_Listed entries_:
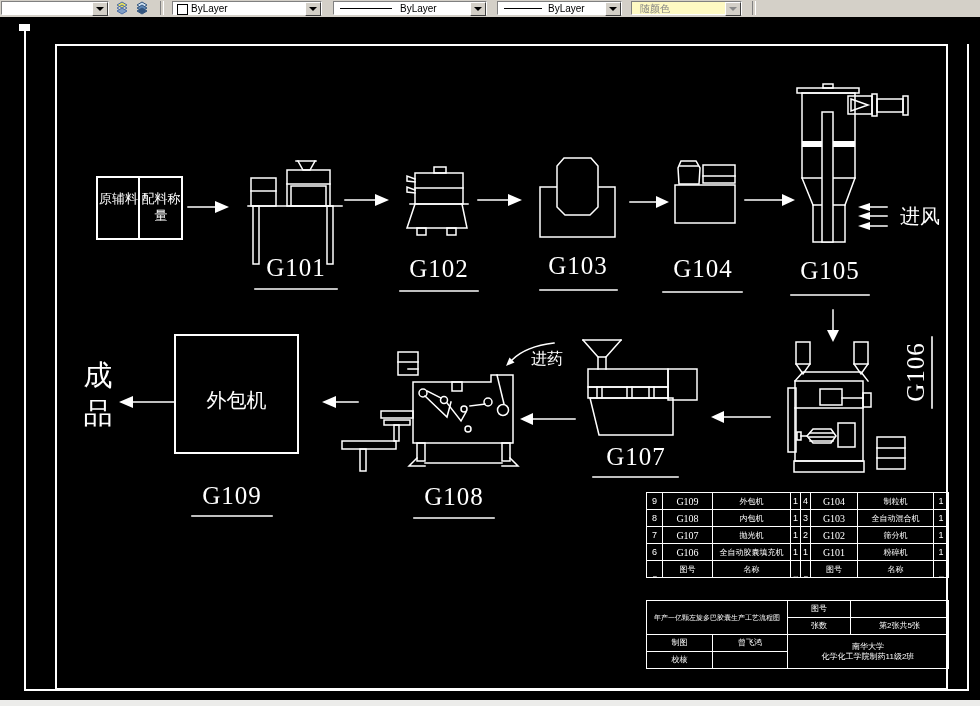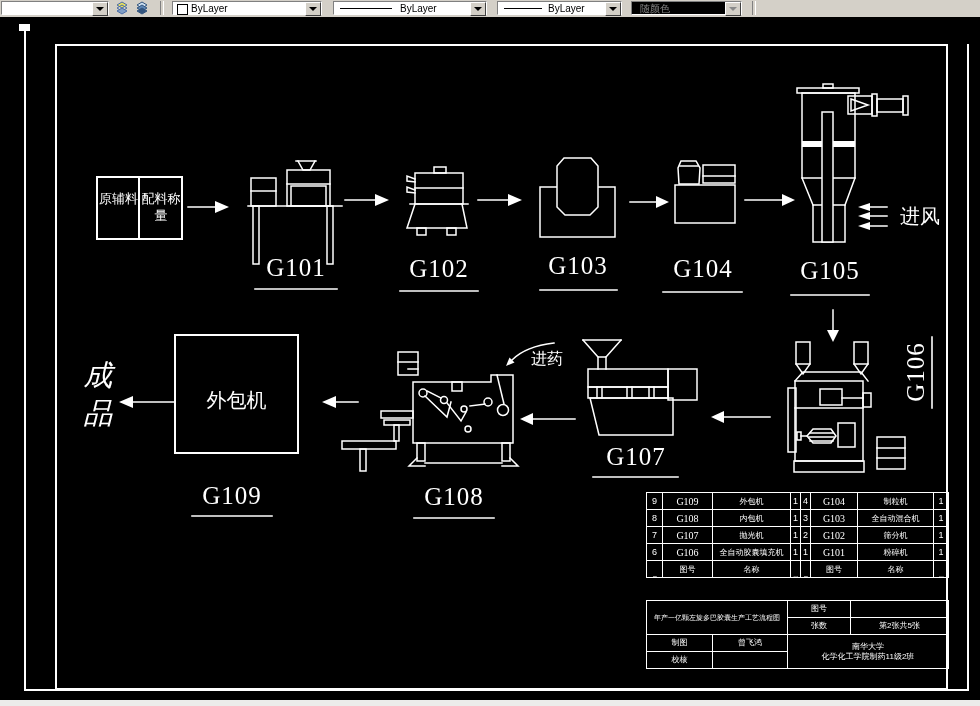--- a/index.html
+++ b/index.html
@@ -10,7 +10,7 @@
            border-bottom:1px solid #f2f0ee;}
   .combo{position:absolute;top:1px;height:14px;background:#fff;
          border:1px solid;border-color:#808080 #fff #fff #808080;box-sizing:border-box;}
-  .combo.disabled{background:#000000;}
+  .combo.disabled{background:#fef9c3;}
   .combo-text{position:absolute;left:18px;top:1px;font-size:10px;color:#000;line-height:11px;white-space:nowrap;}
   .combo.disabled .combo-text{color:#848484;left:8px;}
   .dd-btn{position:absolute;right:0;top:0;width:14px;height:12px;background:#d4d0c8;

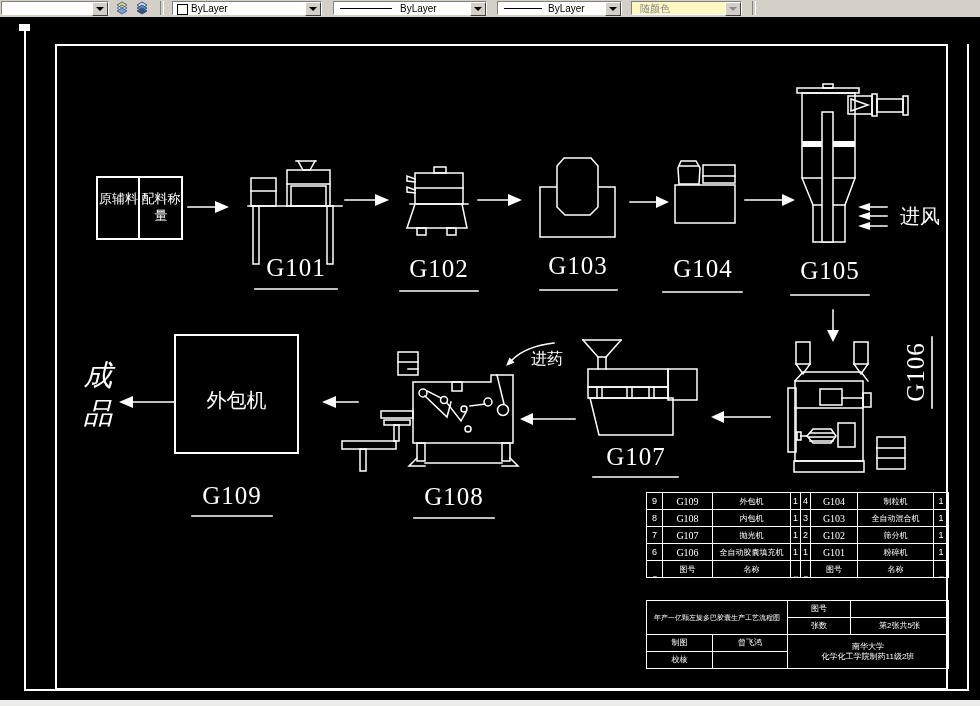--- a/index.html
+++ b/index.html
@@ -30,7 +30,7 @@
   .lbl{position:absolute;color:#fff;text-align:center;}
   .glabel{font-family:"Liberation Serif","DejaVu Serif",serif;font-size:25px;letter-spacing:1px;line-height:26px;}
   .cn{font-family:"Liberation Sans","DejaVu Sans",sans-serif;}
-  .vtext{word-break:break-all;line-height:1.3;font-style:italic;}
+  .vtext{word-break:break-all;line-height:1.3;}
   .rot270{transform:rotate(-90deg);}
   
   .ptable{position:absolute;left:646px;top:492px;width:302px;border-collapse:collapse;table-layout:fixed;}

_Task instructions_: Go through the records above and copy every line holding the word "background".

_Solution for this problem_:
   .combo{position:absolute;top:1px;height:14px;background:#fff;
-  .combo.disabled{background:#000000;}
+  .combo.disabled{background:#fef9c3;}
   .dd-btn{position:absolute;right:0;top:0;width:14px;height:12px;background:#d4d0c8;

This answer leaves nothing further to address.